▶ Task item
The reply should return the data in full, exactly as written.

▼

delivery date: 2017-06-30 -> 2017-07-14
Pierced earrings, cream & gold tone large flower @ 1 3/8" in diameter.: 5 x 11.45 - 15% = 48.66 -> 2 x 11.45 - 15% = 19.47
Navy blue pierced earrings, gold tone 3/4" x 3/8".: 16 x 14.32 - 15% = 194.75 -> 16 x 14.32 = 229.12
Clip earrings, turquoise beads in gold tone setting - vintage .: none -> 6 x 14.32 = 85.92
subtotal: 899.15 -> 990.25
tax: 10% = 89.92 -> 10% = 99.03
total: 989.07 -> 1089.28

▲

▶ Finished exercise
delivery date: 2017-06-30 -> 2017-07-14
Pierced earrings, cream & gold tone large flower @ 1 3/8" in diameter.: 5 x 11.45 - 15% = 48.66 -> 2 x 11.45 - 15% = 19.47
Navy blue pierced earrings, gold tone 3/4" x 3/8".: 16 x 14.32 - 15% = 194.75 -> 16 x 14.32 = 229.12
Clip earrings, turquoise beads in gold tone setting - vintage .: none -> 6 x 14.32 = 85.92
subtotal: 899.15 -> 990.25
tax: 10% = 89.92 -> 10% = 99.03
total: 989.07 -> 1089.28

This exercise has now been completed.